Près du port d’Accra, au Ghana, dans une immense décharge de produits électroniques, Isaac et Moïse initient Jacob à la « fouille ». Trois jeunes garçons plongés dans les déchets de l’obsolescence industrielle auxquels Guillaume Poix donne une grâce singulière. Ce premier roman captive tant par son style lyrique et son ambition documentaire que par l’humour impitoyable qui interroge les zones troubles du regard occidental.

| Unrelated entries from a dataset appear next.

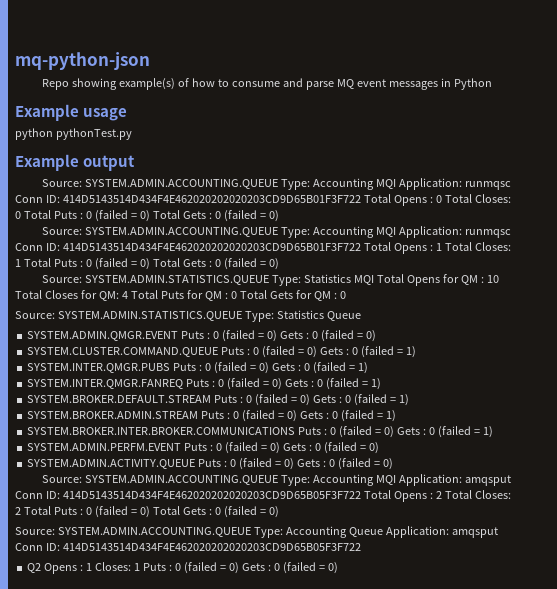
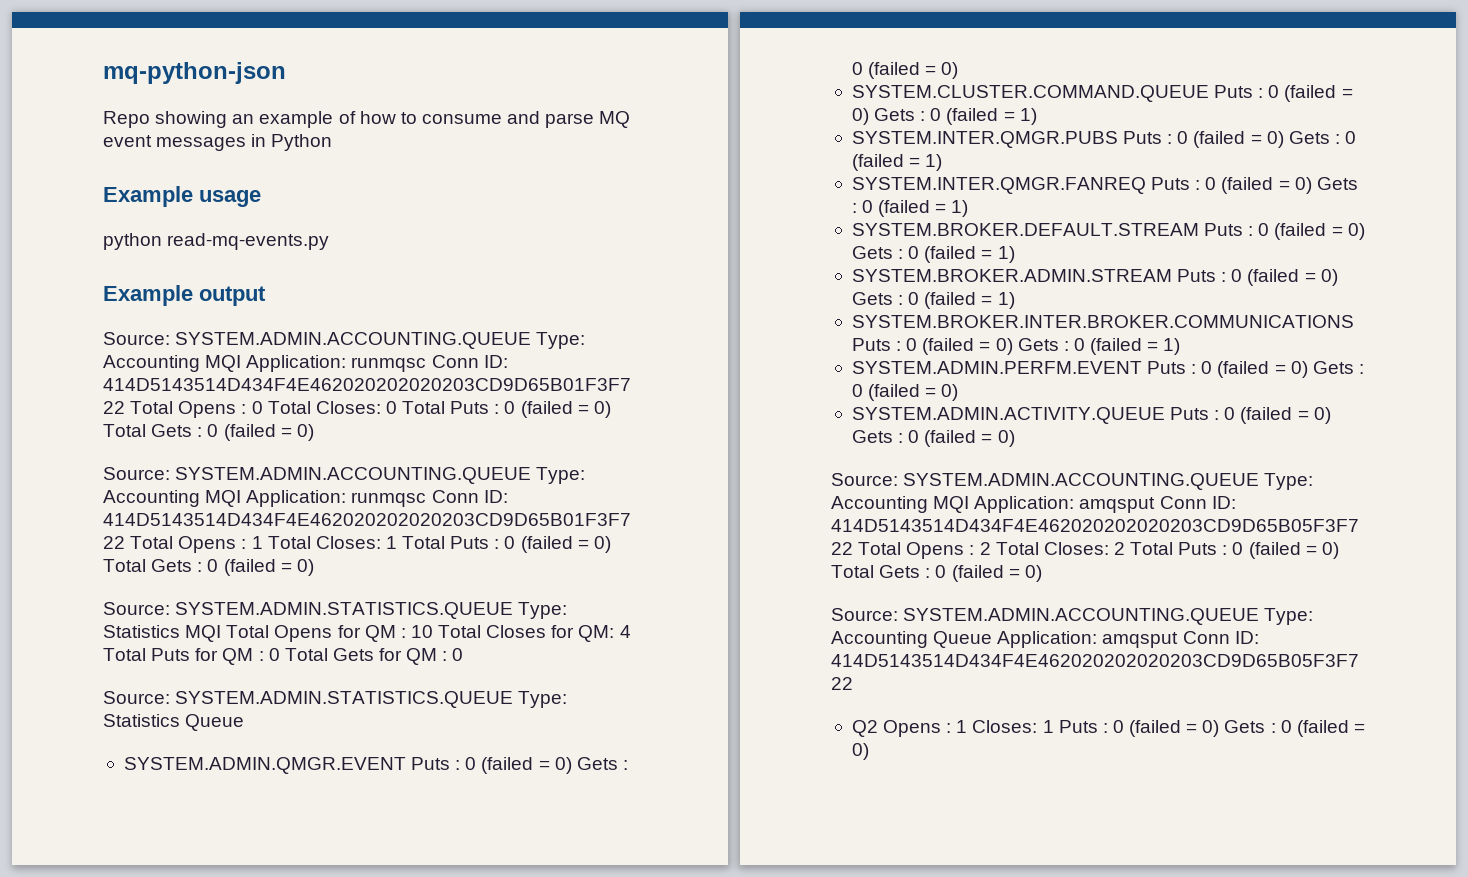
[118,78,175,90] example(s) -> [232,111,334,128] an example
[55,128,132,140] pythonTest.py -> [167,233,330,250] read-mq-events.py

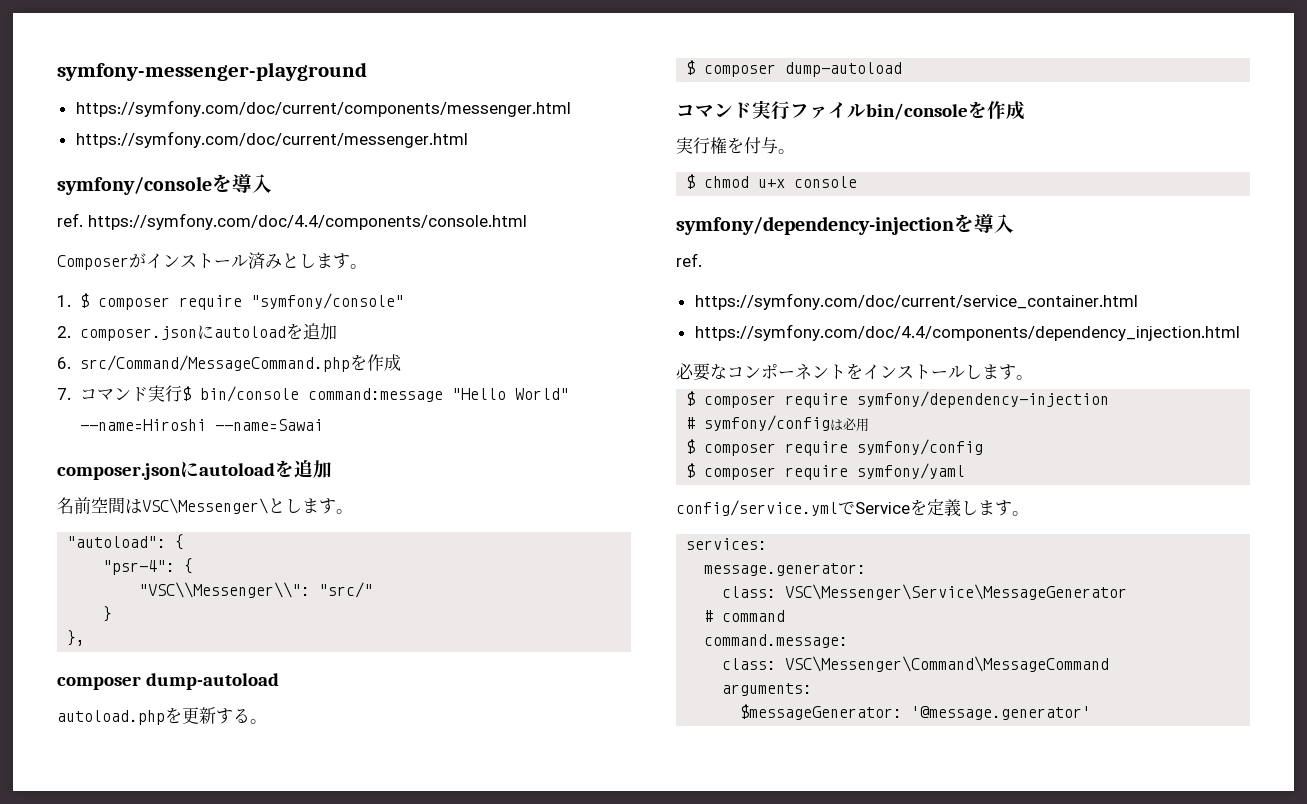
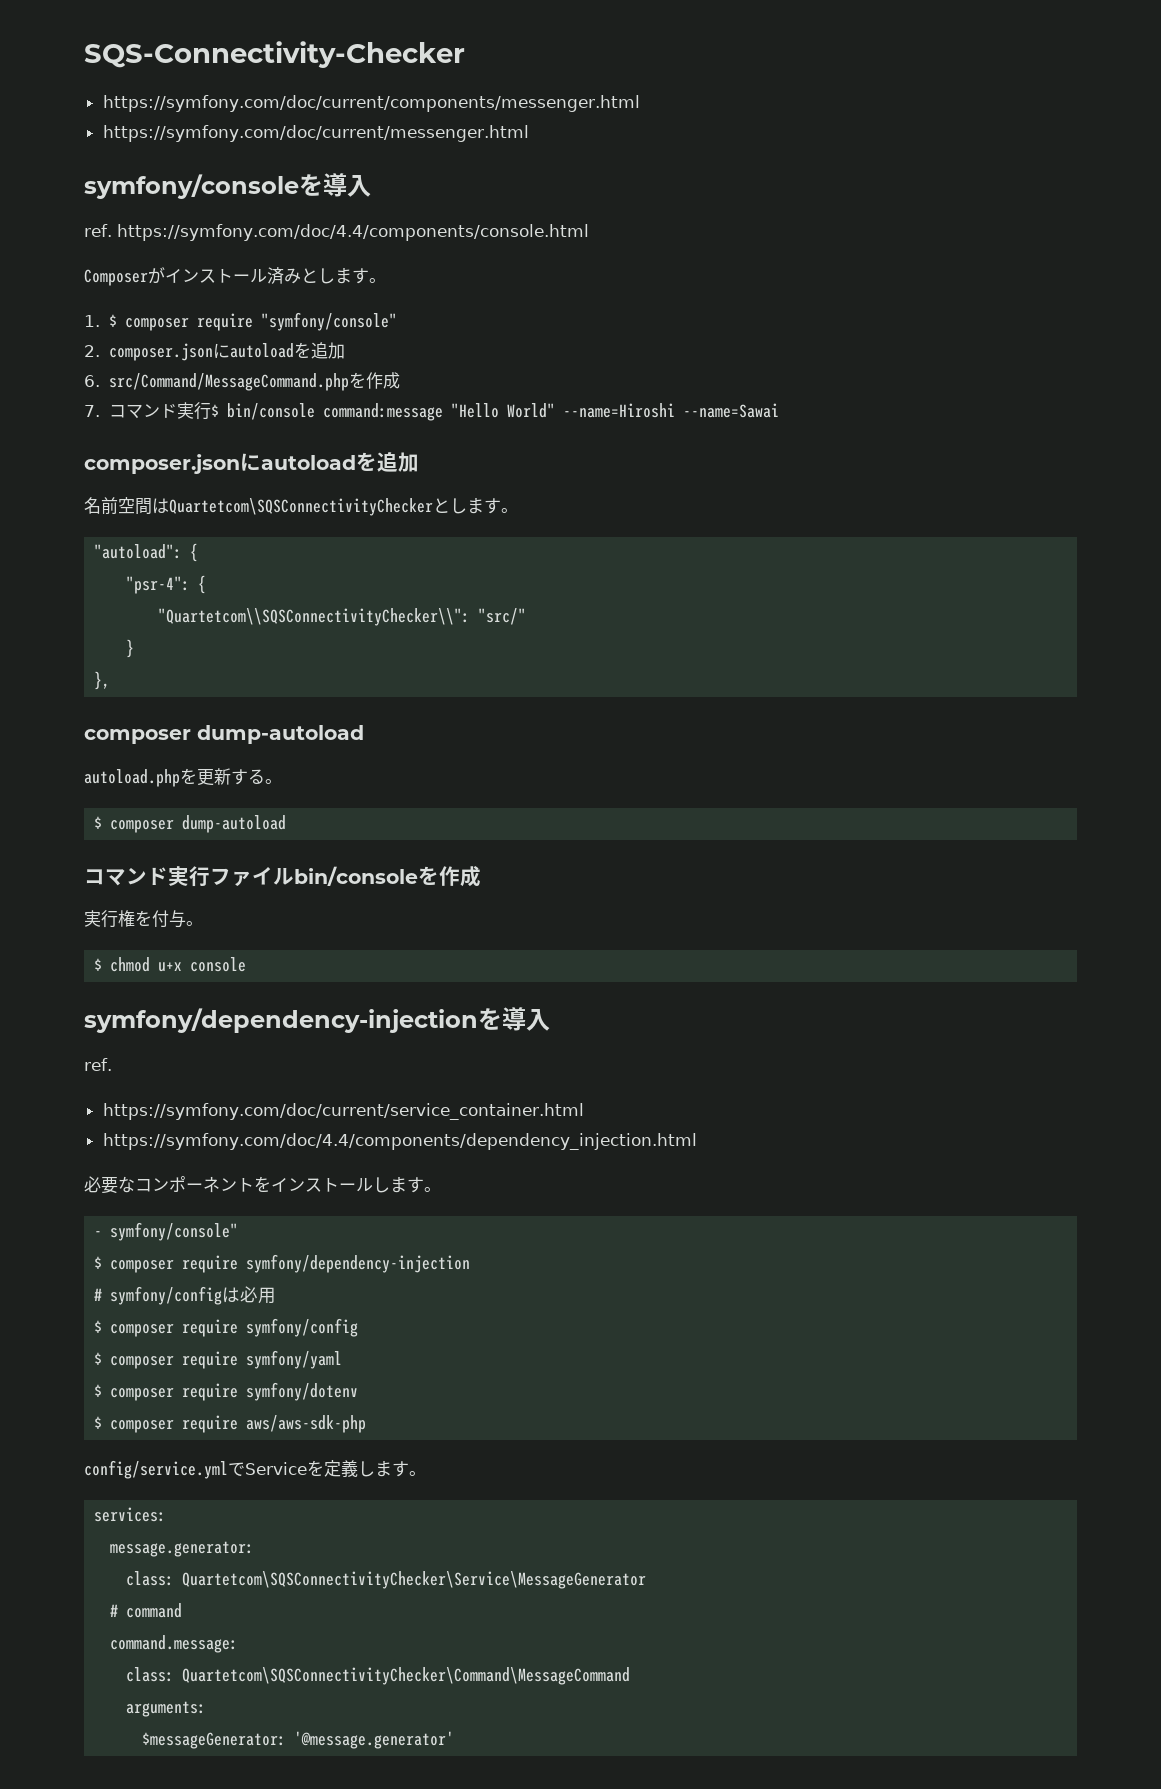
[57,62,367,81] symfony-messenger-playground -> [84,41,465,68] SQS-Connectivity-Checker
[142,498,268,514] VSC\Messenger\ -> [169,498,433,516] Quartetcom\SQSConnectivityChecker
[139,582,311,598] "VSC\\Messenger\\": -> [158,608,471,626] "Quartetcom\\SQSConnectivityChecker\\":
(1033, 377) none -> [94,1222,239,1241] // - symfony/console"
(966, 471) none -> [94,1382,359,1401] [94,1415,367,1433] // $ composer require symfony/dotenv // $ composer require aws/aws-sdk-php
[785,584,1128,600] VSC\Messenger\Service\MessageGenerator -> [182,1571,647,1589] Quartetcom\SQSConnectivityChecker\Service\MessageGenerator
[785,656,1110,672] VSC\Messenger\Command\MessageCommand -> [182,1667,631,1685] Quartetcom\SQSConnectivityChecker\Command\MessageCommand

Thomas, a photographer of about thirty from Geneva, attends an exhibition of funerary art from Ghana, a country he is preparing to visit on an assignment sponsored by the Total company. One of the prints, of four hands resting on a coffin – those of the wife and son of the deceased – attracts his attention. He
cannot take his eyes off the image, and the compulsion of his
stare is enough to make the scene suddenly appear in situ, as
the reader finds himself next to the grieving family, Jacob, the
eleven-year-old son, and his widowed mother, Ama. Arriving in Accra, the capital of Ghana, Jacob and his mother end up in a shanty next to the huge open-air rubbish dump of Agbogbloshie, where the electronic scrap of the northern hemisphere piles up. Driven by the will to survive, Ama sells little sacs of drinking water to the workers at the toxic waste collection site. Abandoning school, Jacob signs up with the other young “rummagers” and becomes friends with Isaac and Moïse, two teenagers expert in the art of recuperating cables. Once stripped, these precious “conducting wires” are sold to Daddy Jubilee, a dodgy trader. Set in the immense electronic product dump of the port of Accra, Les fils conducteurs is compelling in its lyric style and its documentary intent, always in the service of its characters and their allegorical destiny. Despite the fascinating darkness of this universe, Guillaume Poix injects merciless humour, challenging the cloudy areas of Western perception.